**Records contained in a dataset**
Content starts

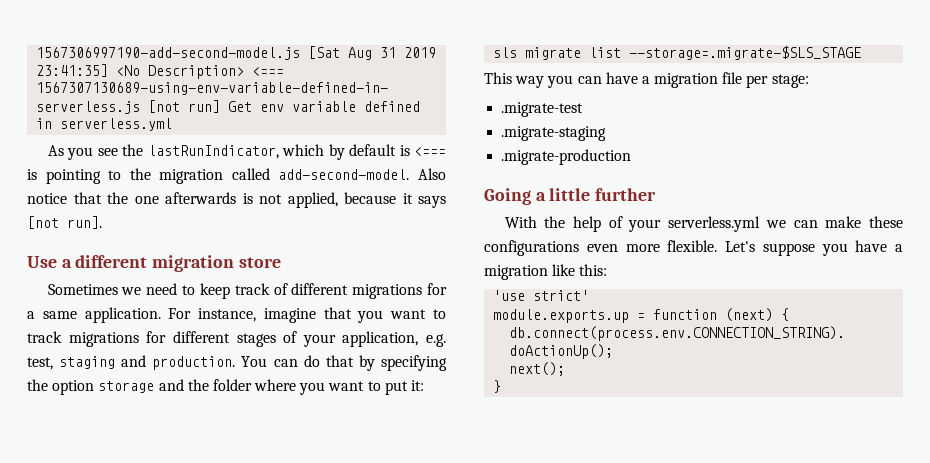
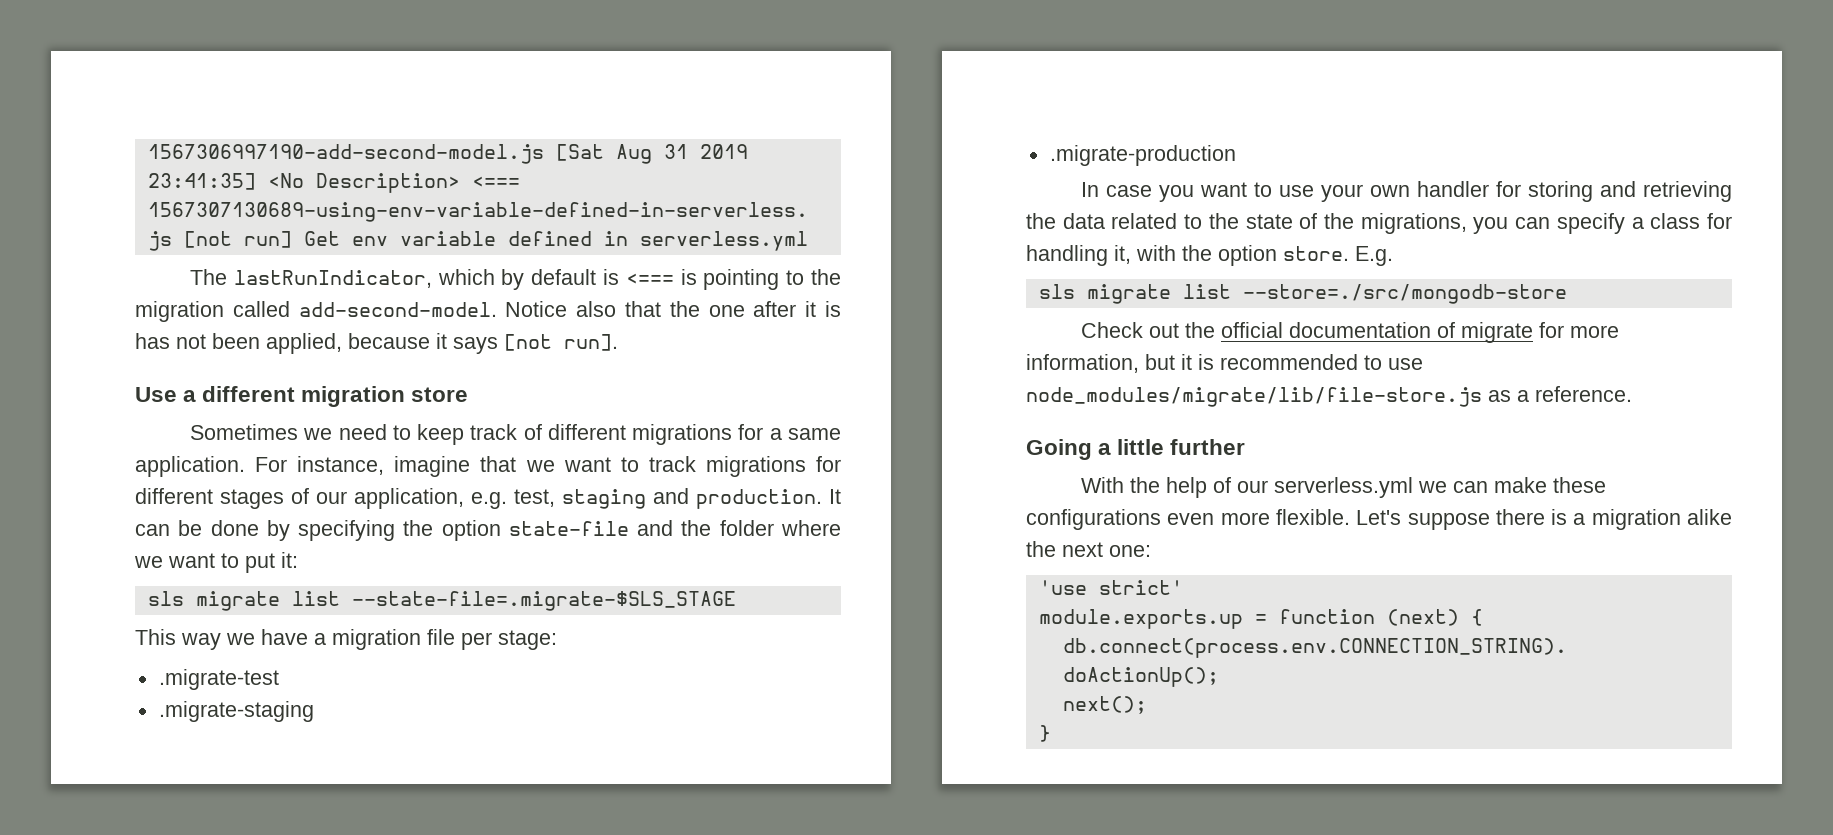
[47,144,144,160] As you see the -> [190,269,228,285] The
[417,168,446,180] [27,193,67,204] Also notice -> [505,301,617,317] Notice also
[165,192,282,204] afterwards is not -> [753,301,841,317] [135,333,260,349] after it is has not been
[357,310,384,323] you -> [525,460,555,472] we
[302,334,336,347] your -> [316,491,347,504] our
[241,355,354,367] You can do that -> [829,489,841,504] [135,520,259,536] It can be done
[98,381,155,393] storage -> [508,521,629,536] state-file
[299,382,326,395] you -> [134,556,163,568] we
[629,46,862,60] --storage=.migrate-$SLS_STAGE -> [351,591,736,611] --state-file=.migrate-$SLS_STAGE
[547,75,602,88] you can -> [226,633,255,645] we
(632, 157) none -> [1081,181,1732,202] [1026,213,1732,234] [1026,245,1393,266] [1038,284,1567,304] [1081,322,1620,343] [1026,354,1423,373] [1026,386,1632,407] // In case you want to use your own handler for storing and retrieving the data related to the state of the migrations, you can specify a class for handling it, with the option store. E.g. // sls migrate list --store=./src/mongodb-store // Check out the official documentation of migrate for more information, but it is recommended to use node_modules/migrate/lib/file-store.js as a reference.
[628,219,662,232] your -> [1237,480,1269,493] our
[821,240,903,256] [484,264,608,280] you have a migration like this: -> [1495,509,1732,530] [1026,541,1151,557] there is a migration alike the next one:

Content ends

Count how many lines in the data above hold "storage", and give that number by itself.

**Solution to this problem**
2